Segment Open

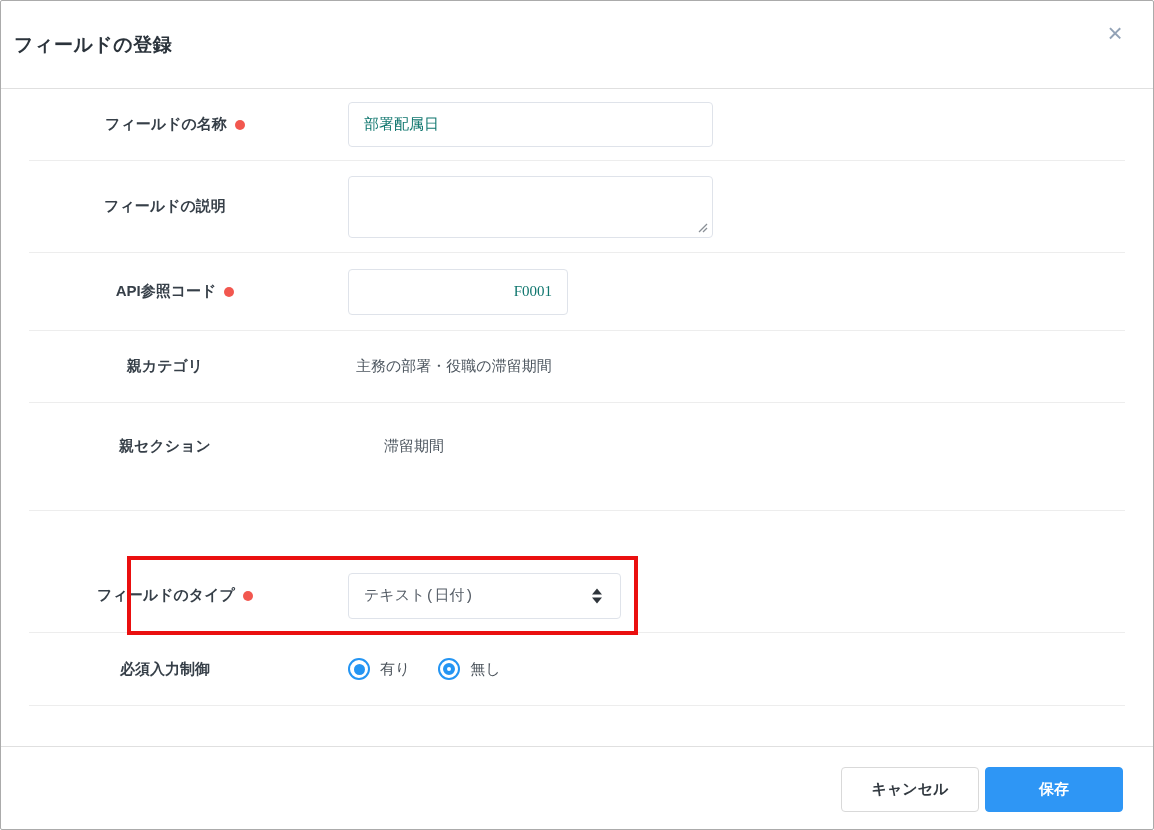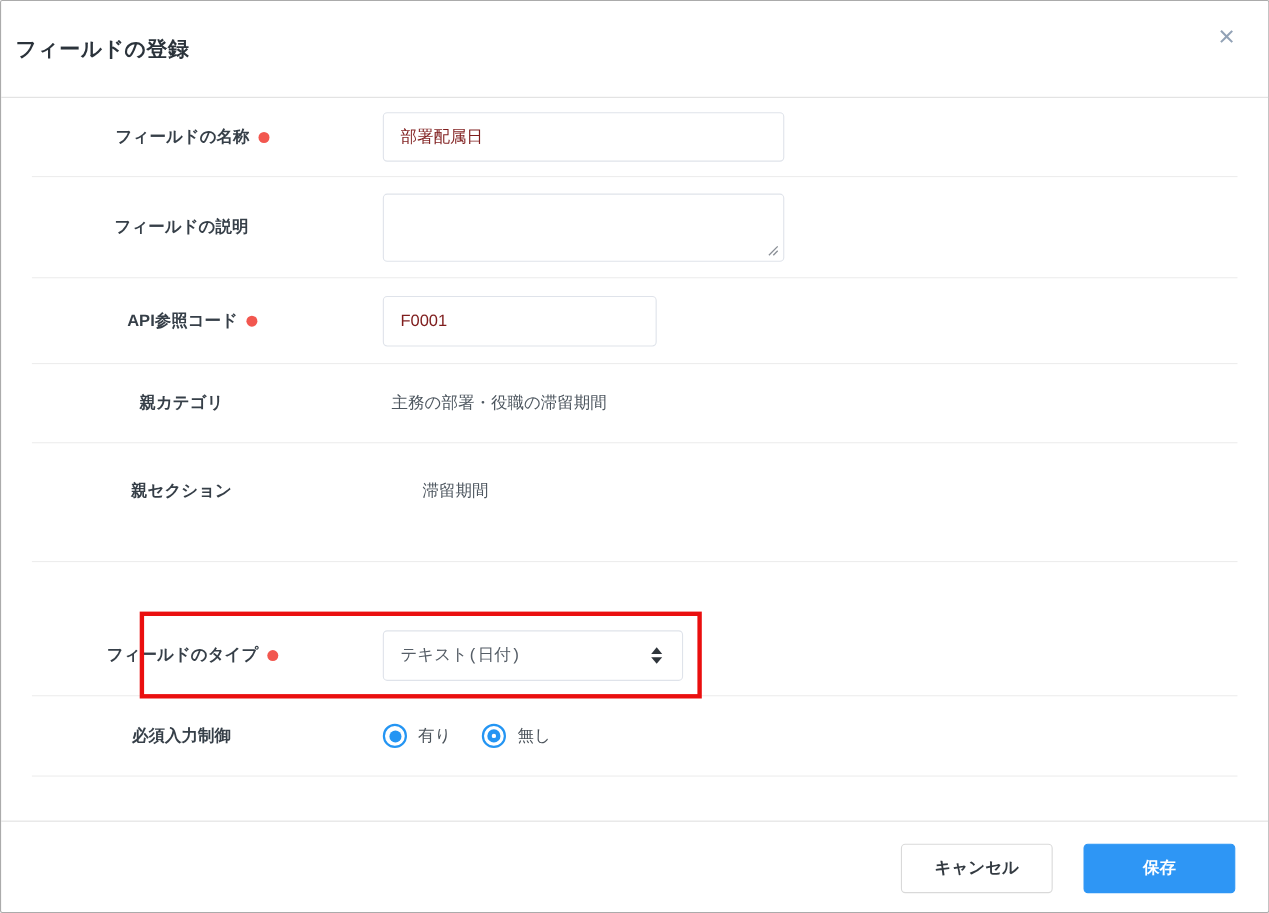"部署配属日" .text-input { color: #7f1d1d -> #0f766e; font-family: Liberation Sans, sans-serif -> Liberation Serif, serif }
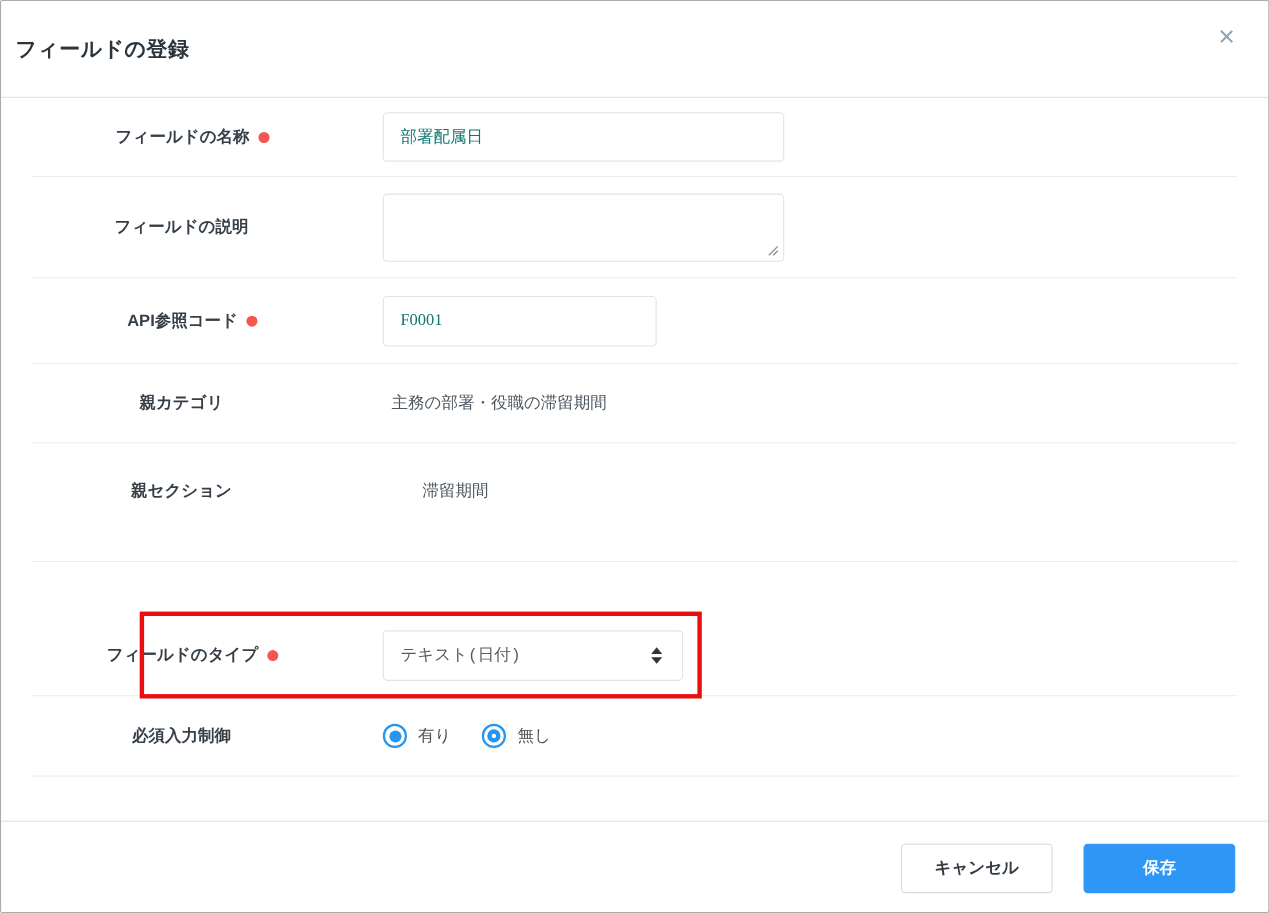"F0001" .input-api { text-align: none -> right; width: 249px -> 220px }
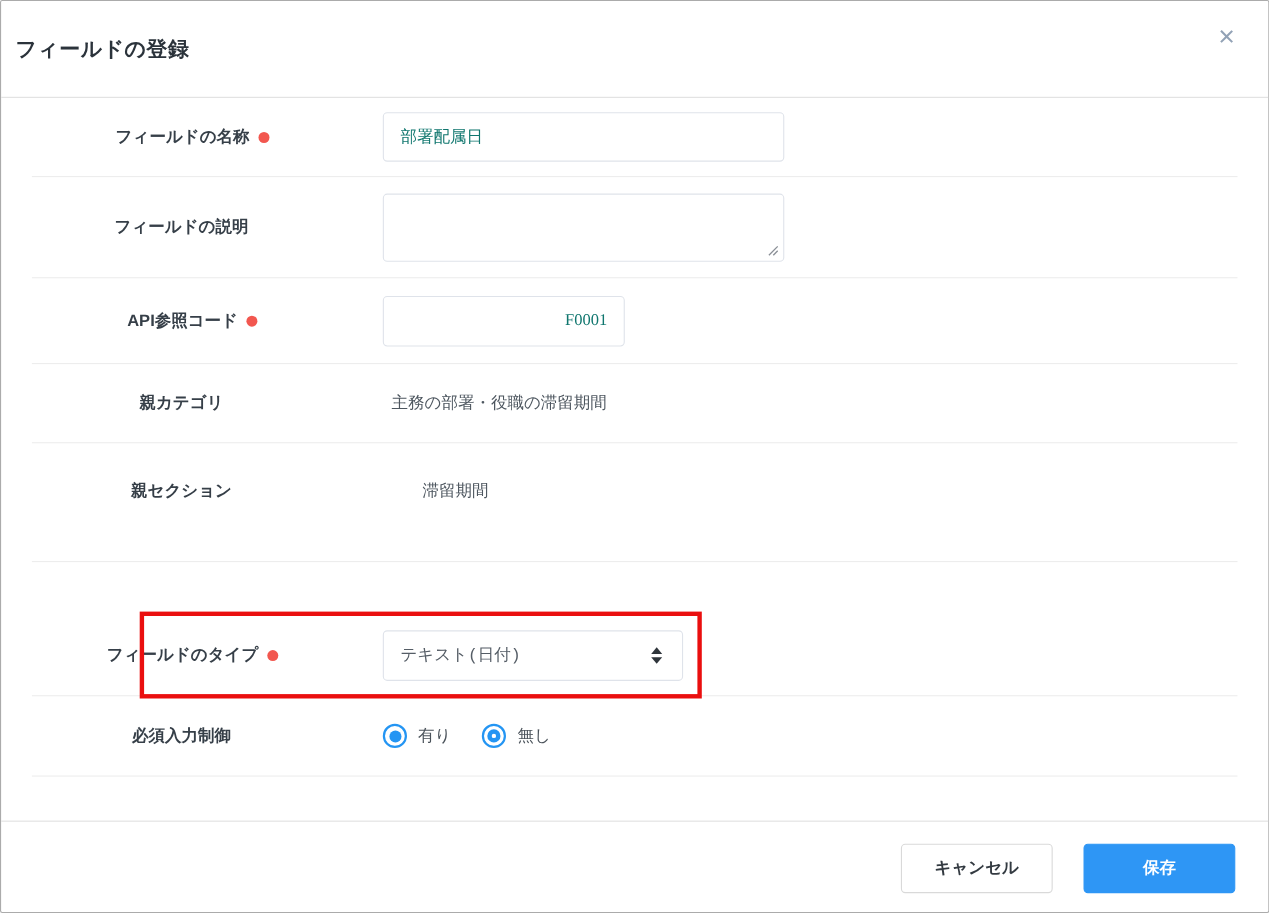"キャンセル" .modal-footer { gap: 28px -> 6px }
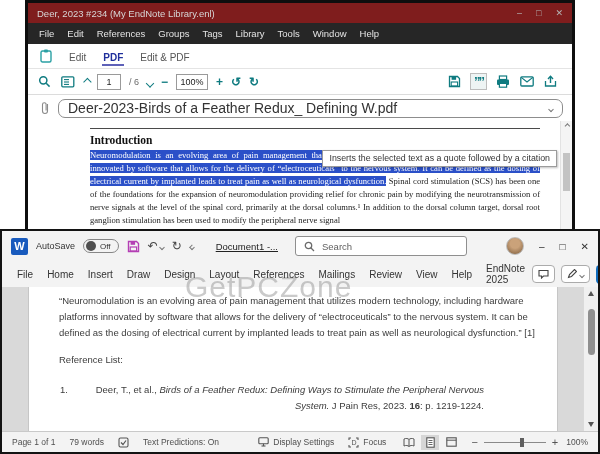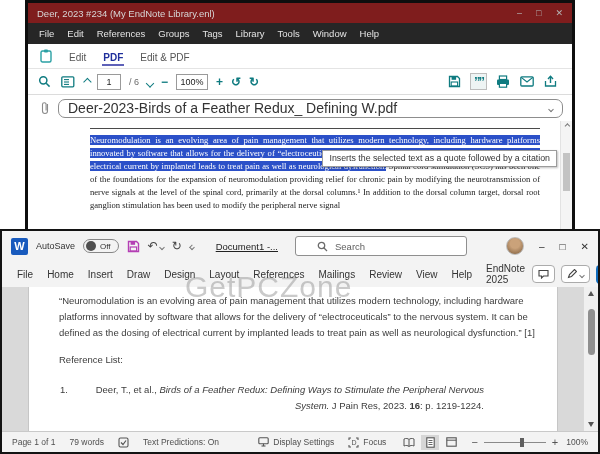"Introduction" div.pdf-head { html: none -> <div>Introduction</div> }
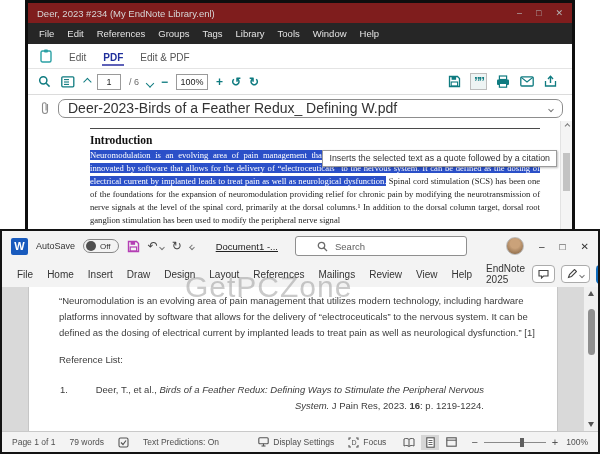"Search" .wd-search { padding: 0 21px -> 0 8px }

Segment Closed

• **About this exercise**
All the records need to be repeated exactly, with the images dropped.

• **Task response**
"部署配属日" .text-input { color: #7f1d1d -> #0f766e; font-family: Liberation Sans, sans-serif -> Liberation Serif, serif }
"F0001" .input-api { text-align: none -> right; width: 249px -> 220px }
"キャンセル" .modal-footer { gap: 28px -> 6px }
"Introduction" div.pdf-head { html: none -> <div>Introduction</div> }
"Search" .wd-search { padding: 0 21px -> 0 8px }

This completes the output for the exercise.